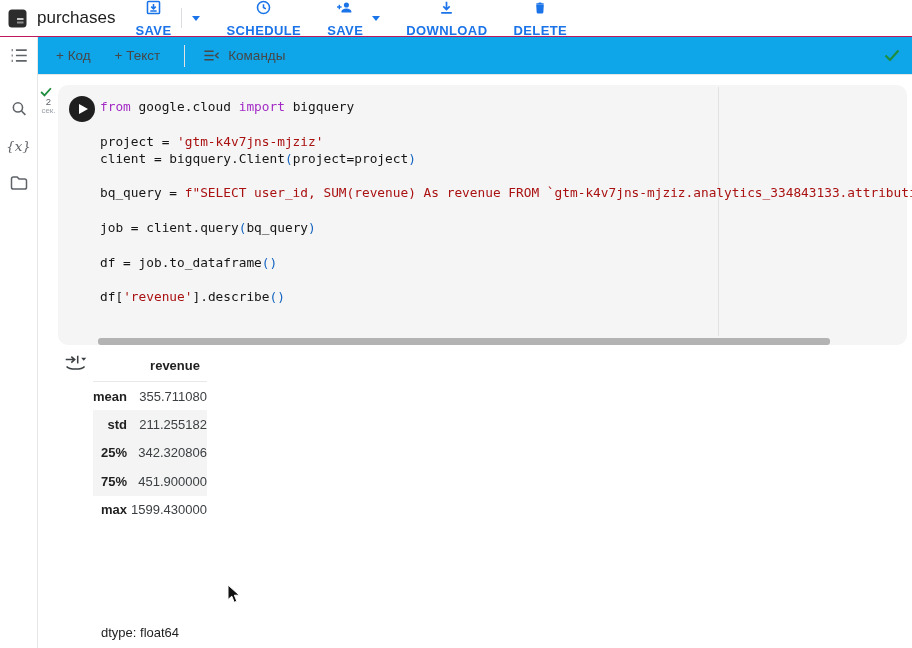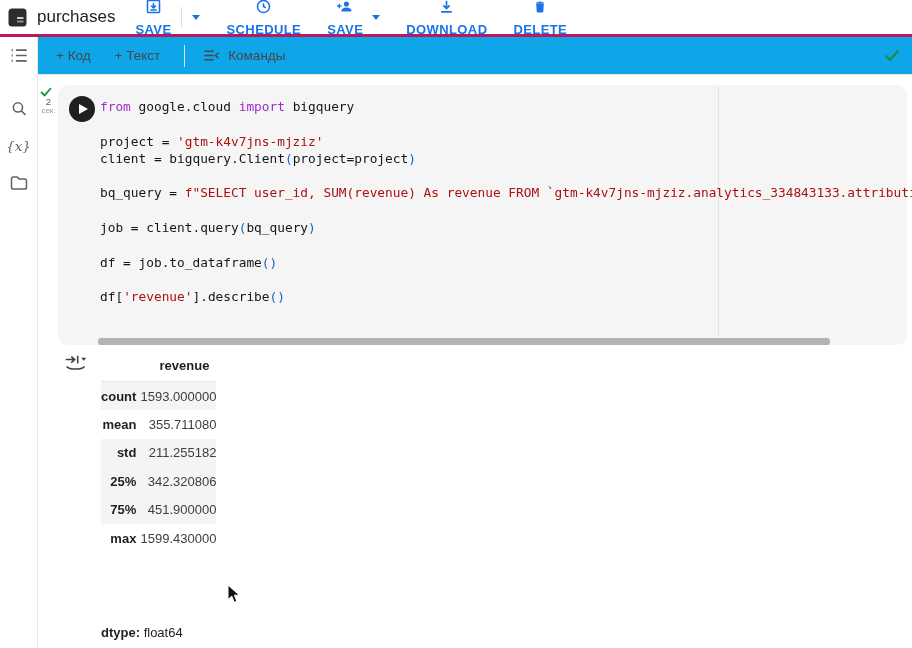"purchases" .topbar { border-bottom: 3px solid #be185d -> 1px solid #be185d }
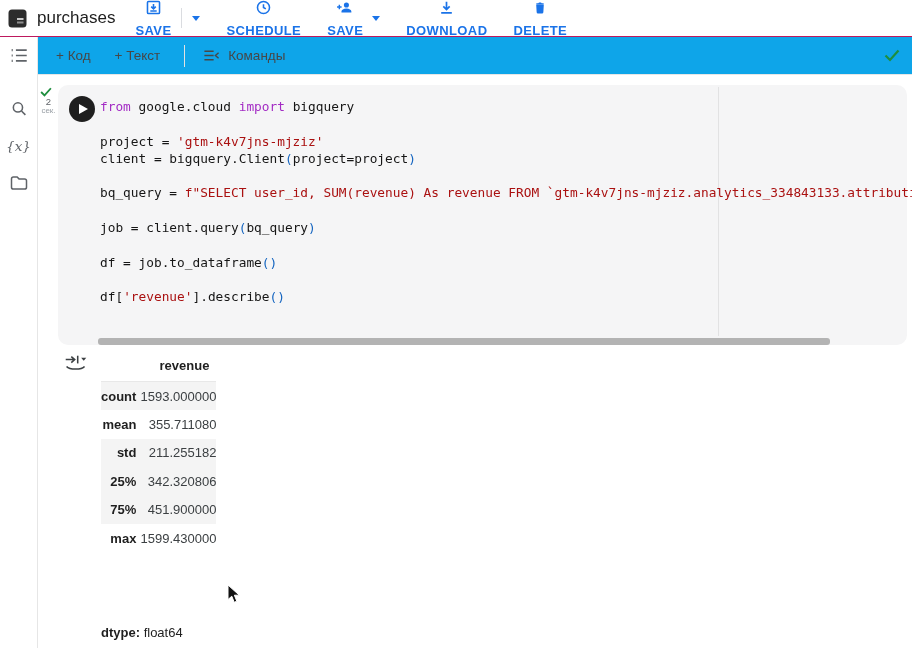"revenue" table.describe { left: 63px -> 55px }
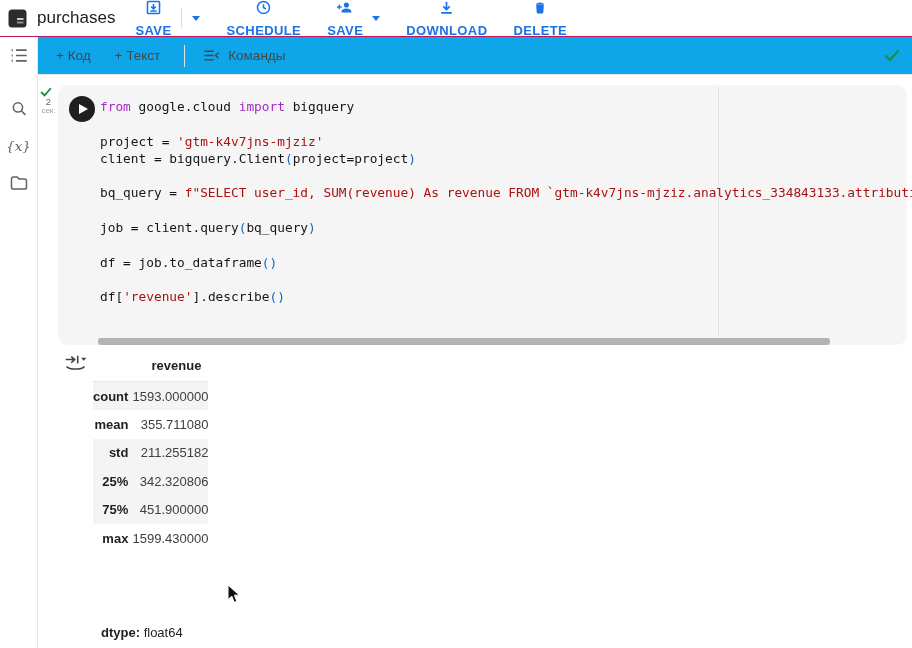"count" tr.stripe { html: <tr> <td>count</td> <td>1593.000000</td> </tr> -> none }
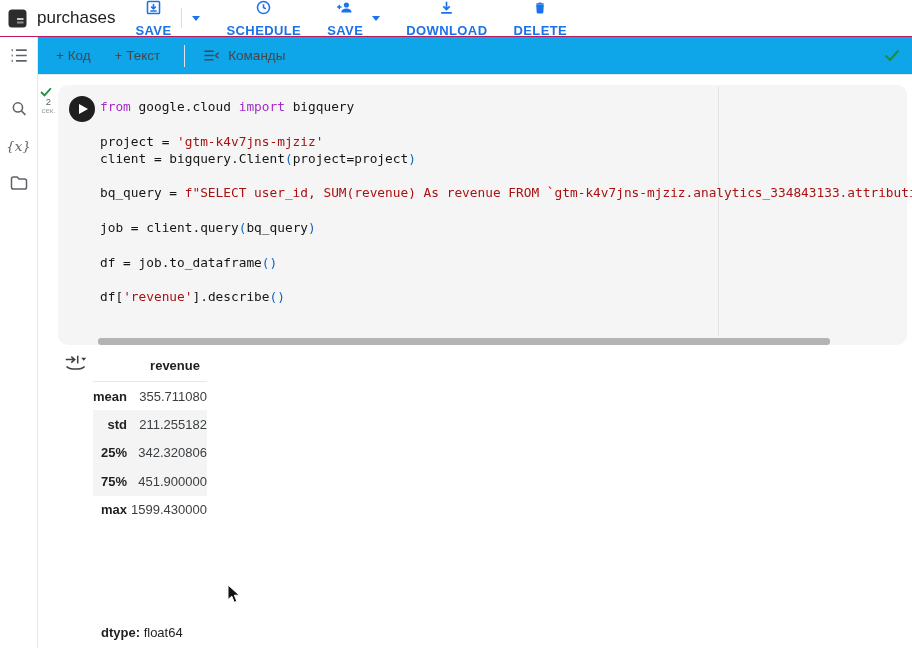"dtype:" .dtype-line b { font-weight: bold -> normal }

_ _ _ _ _

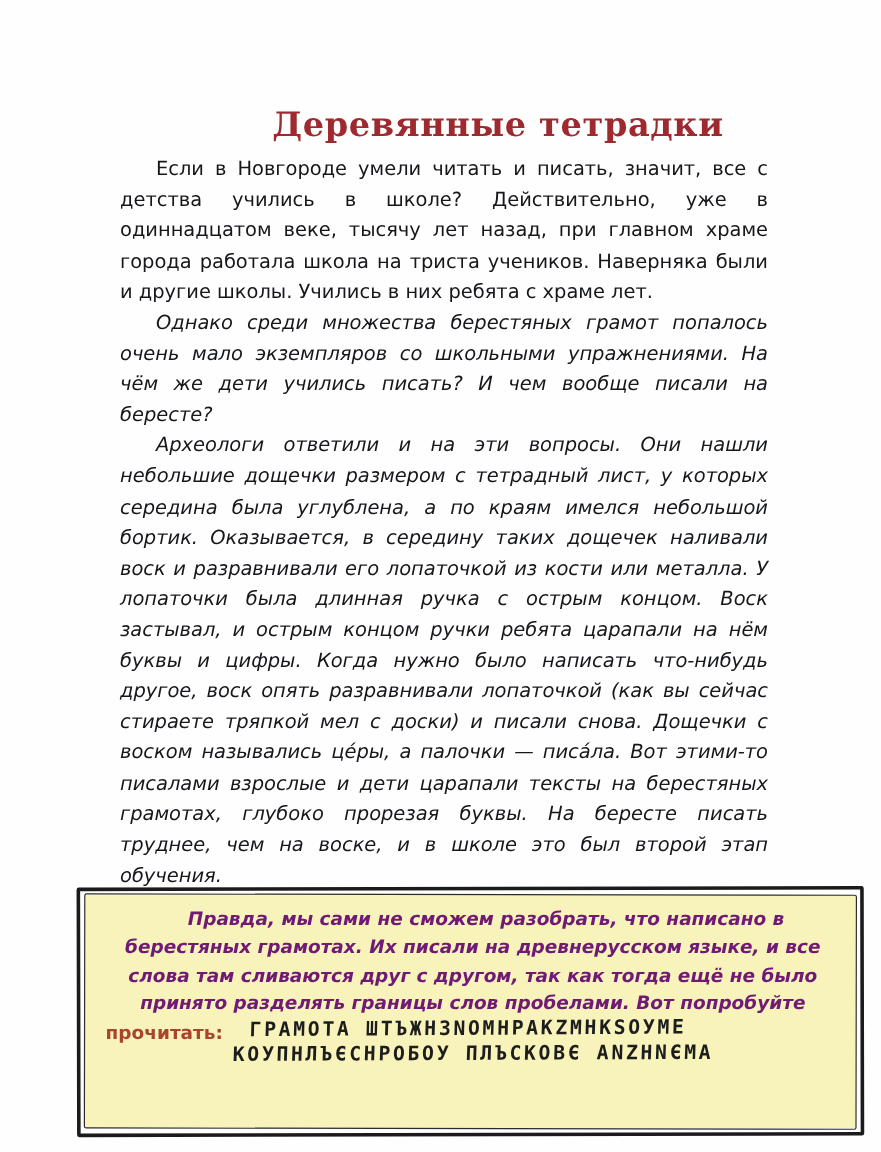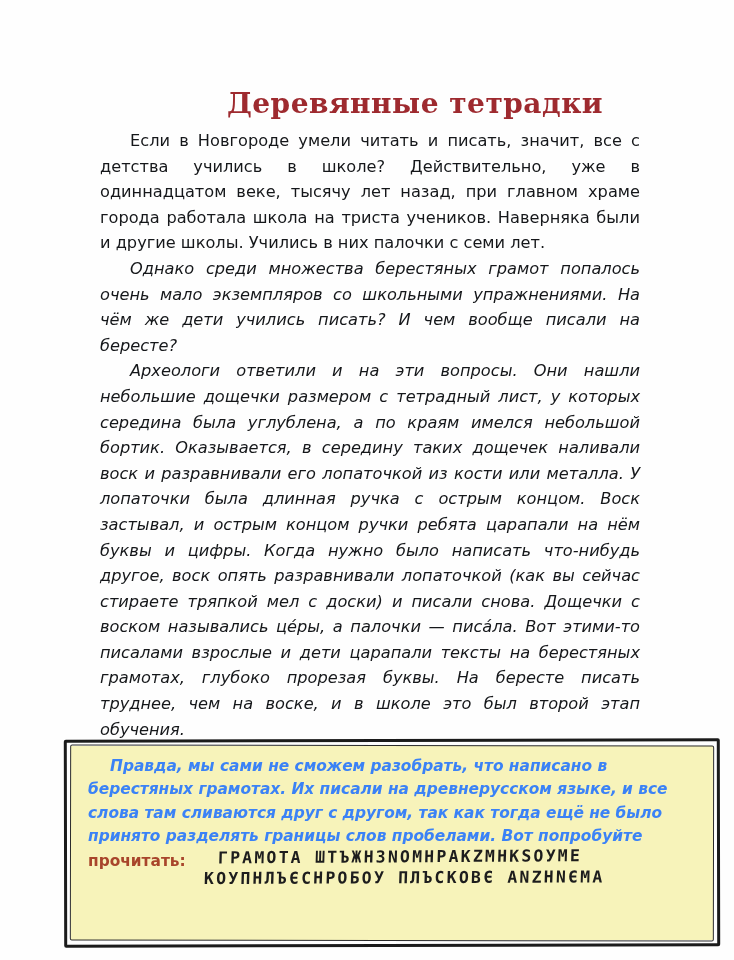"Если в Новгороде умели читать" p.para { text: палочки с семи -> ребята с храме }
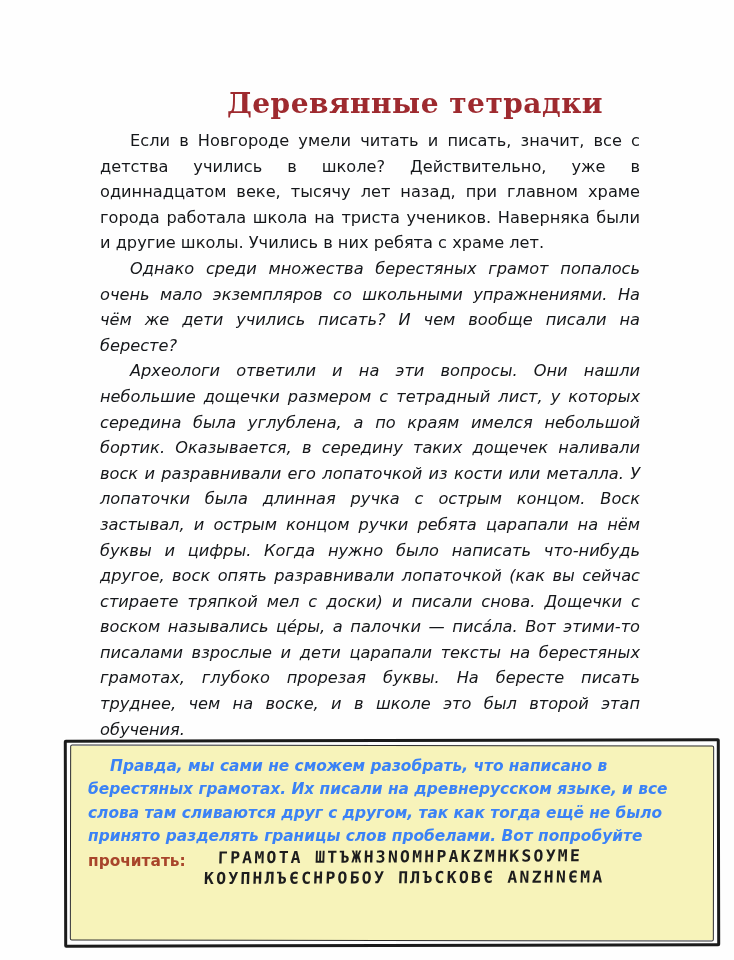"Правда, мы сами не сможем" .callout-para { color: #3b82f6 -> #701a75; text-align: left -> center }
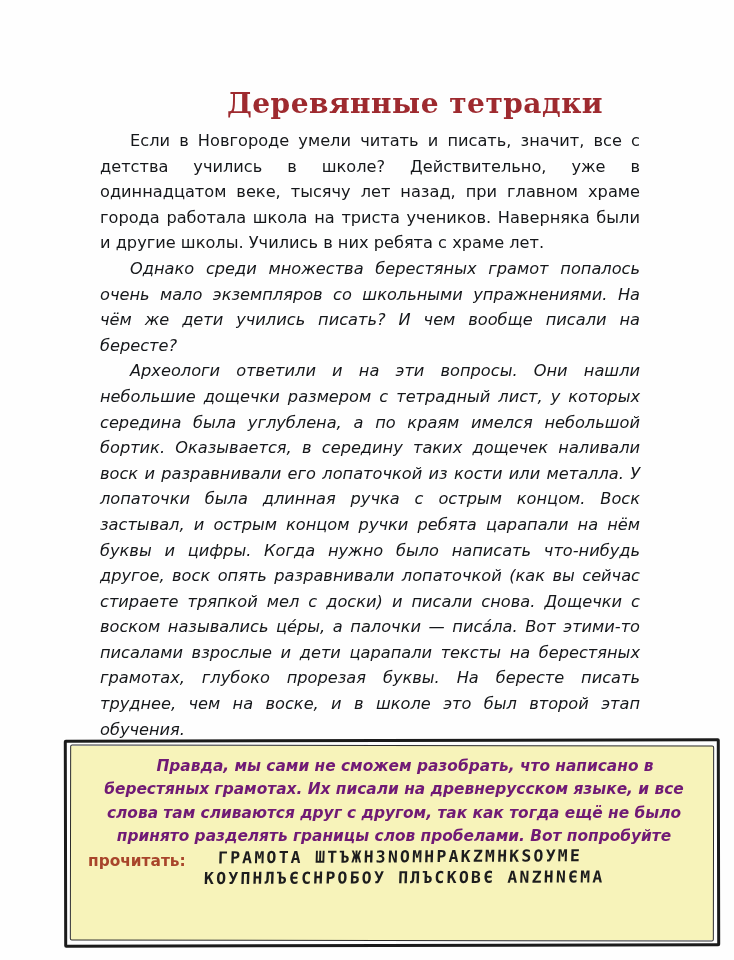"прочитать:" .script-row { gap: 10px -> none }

_ _ _ _ _

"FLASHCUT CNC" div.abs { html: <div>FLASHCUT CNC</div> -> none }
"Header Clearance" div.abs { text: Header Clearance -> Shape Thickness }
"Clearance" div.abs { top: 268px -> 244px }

_ _ _ _ _

Task objective - Leaving out all pictures, set down exactly the lines of the material above, from the line with "left: 63px ->" to the line with "font-weight: bold ->" inclusive, and no others.

Final answer -
"revenue" table.describe { left: 63px -> 55px }
"count" tr.stripe { html: <tr> <td>count</td> <td>1593.000000</td> </tr> -> none }
"dtype:" .dtype-line b { font-weight: bold -> normal }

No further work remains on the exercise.